В этот момент в кабинет вошел ТиТиПи: большой, как шкаф, добродетельный и благополучный, не успевший пресытится богатством своим. Сел в кресло с заботой на челе. Согнул длинные ноги, и колени сразу оказались на уровне лица. Посмотрел на меня, как смотрит ботаник на представителя фауны. Я казалась ему енотом, неожиданно свалившимся с дерева на паркет кабинета его дочери. «Приемной», – как постоянно поправляла Дарвин. Енот колол глаза никчемностью. И к озабоченности ТиТиПи добавлялось раздражение.
32
Я спрятала эту железяку в…
Озабоченность и раздражение теперь сопровождали Тихона постоянно. И если Дарвин продуцировала в нем озабоченность, то раздражение я относила на свой счет. Хотя порой мне казалось, что лишь плохой человек может быть так постоянно озабочен. У благородного в душе царит безмятежность. Только ТиТиПи никогда не давал повода усомниться в благородстве своем и интеллигентности особо высокого свойства, про которую, кажется, Белинский говорил: «Теин в чаю, букет в благородном вине». Что не мешало ему быть грубым и заносчивым, а порой просто выходить за рамки приличий и позволять себе такое, что наш детдомовский завхоз казался карьерным дипломатом.
– Я не очень хороший человек, но точно не стервятник, – донеслись до меня слова ТиТиПи, адресованные Дарвин. Будто чужой приемный папа запросто читал мои мысли. – А ты, Никифороф, ступай в коридор и постой там. Мне надо поговорить с дочерью, – закончил он. Я встала и двинулась к двери. И слышала спиной, как Дарвин препирается с Тихоном и требует, чтобы я осталась.
Для меня никогда не существовало проблемы легитимности власти ТиТиПи ни в урюпинске, ни в институте. Вопрос: «А чё это он тут раскомандовался?», для меня не возникал. Еще по детскому дому я знала, чем власть жестче, тем она легитимней. А потом, уже в универе, поняла, что единственным источником легитимности власти служит сама власть.
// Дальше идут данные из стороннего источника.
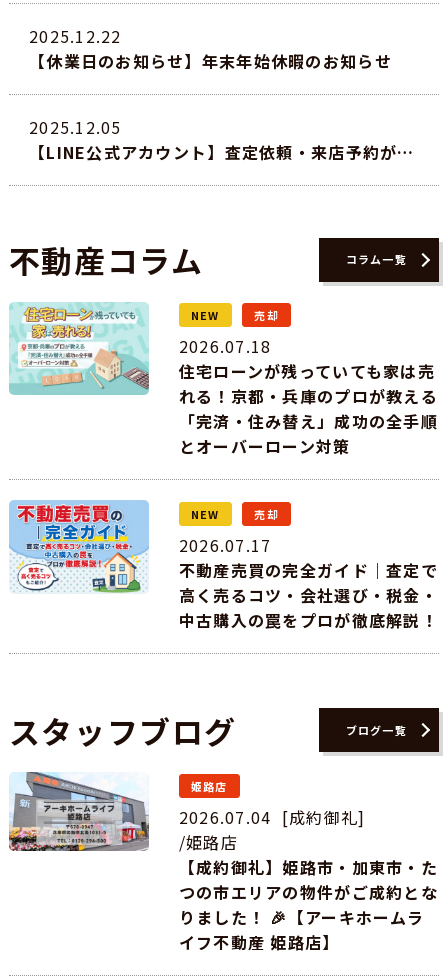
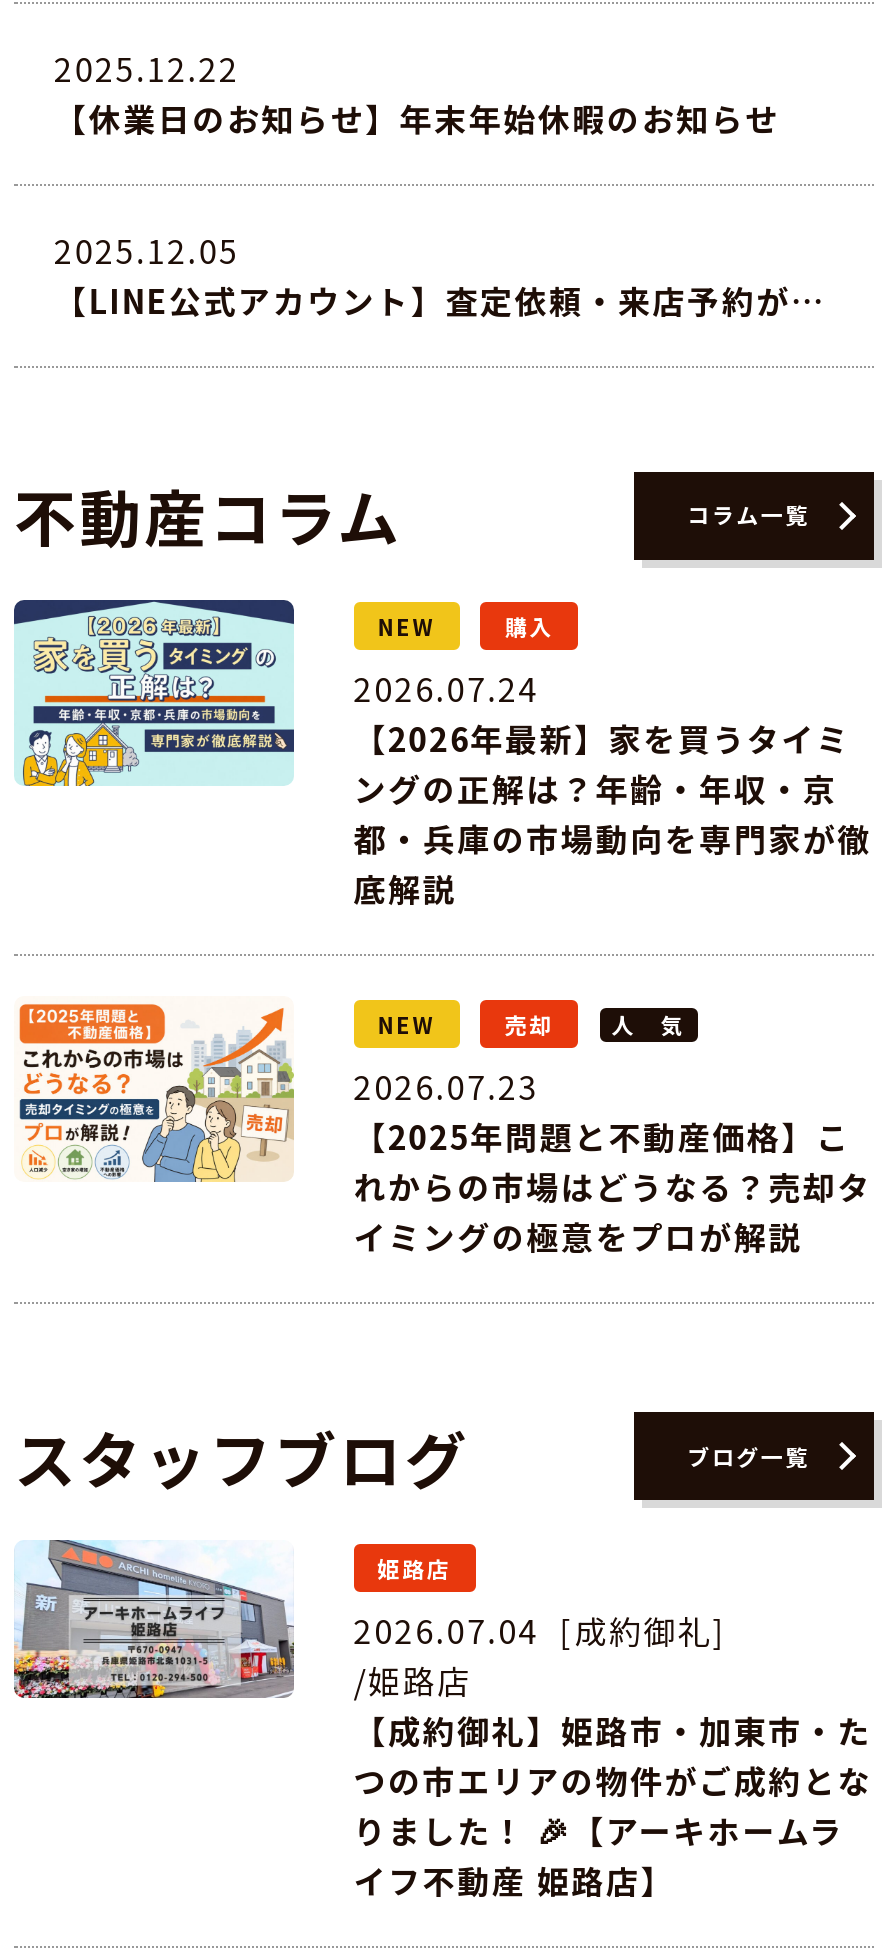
- [image]
- 2026.07.18
- 住宅ローンが残っていても家は売
- れる！京都・兵庫のプロが教える
- 「完済・住み替え」成功の全手順
- とオーバーローン対策
+ [image]
+ 2026.07.24
+ 【2026年最新】家を買うタイミ
+ ングの正解は？年齢・年収・京
+ 都・兵庫の市場動向を専門家が徹
+ 底解説

- 売却
+ 購入

- [image]
- 2026.07.17
- 不動産売買の完全ガイド｜査定で
- 高く売るコツ・会社選び・税金・
- 中古購入の罠をプロが徹底解説！
+ [image]
+ 人 気
+ 2026.07.23
+ 【2025年問題と不動産価格】こ
+ れからの市場はどうなる？売却タ
+ イミングの極意をプロが解説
ТиТиПи, похоже, знал это не хуже меня. Пользуясь легитимностью своей, он заново обустроил урюпинск, создал институт, наш Лэб, определил его тематику и сделал все, чтобы мы пребывали в комфортных условиях, решая поставленные задачи. А мы не решали. Может, из-за мелочей, о которых говорил нам ТиТиПи. Но если поставленные задачи не решались, несмотря на вбуханные деньги, то, либо мелочи были не мелочами, либо задачи были сформулированы неверно. И тогда победа – поражение. Cash for trash…
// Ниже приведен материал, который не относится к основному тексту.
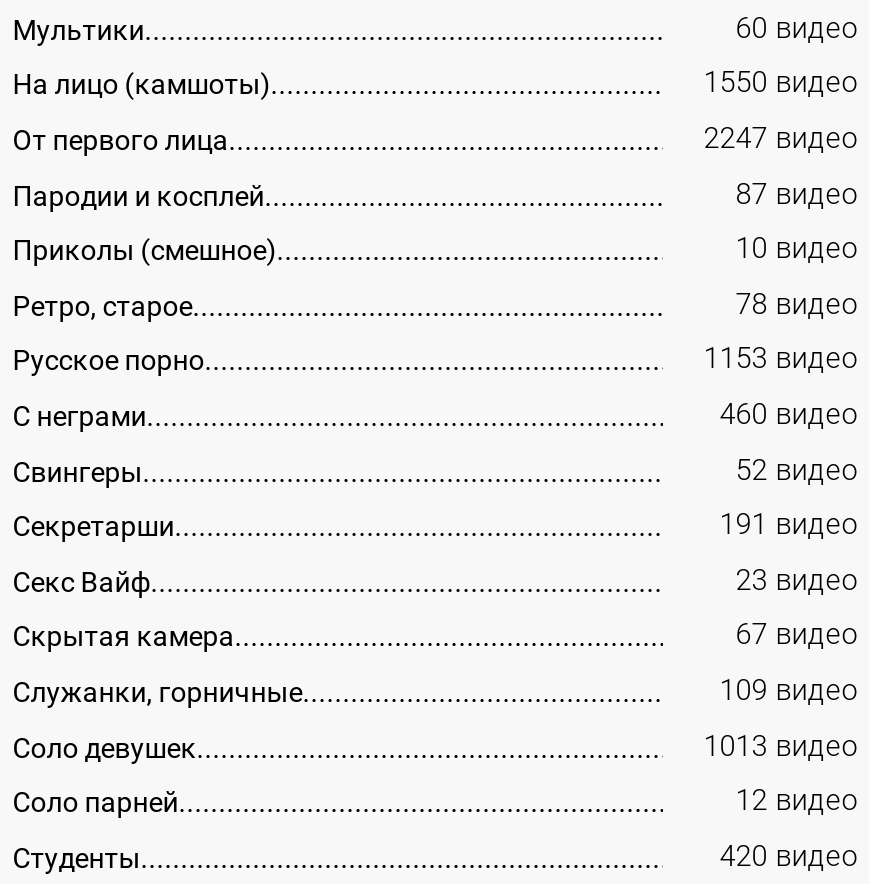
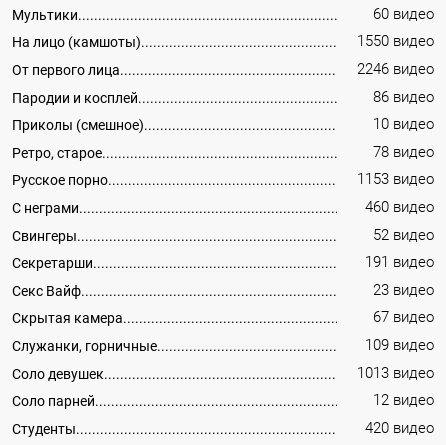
- 2247 видео
+ 2246 видео

- 87 видео
+ 86 видео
– Хорошо! Пусть остается, – услышала я у дверей. Вернулась. Замерла столбом возле Дарвин, готовясь защищать ее, хоть не знала от кого. А когда услышала вопрос Тихона про контейнер с водой из «Барселоны», который исчез после взрыва, сильно обеспокоилась собственным спасением. Стала суетиться. Но более всего сожалеть, что не вышла вовремя в коридор.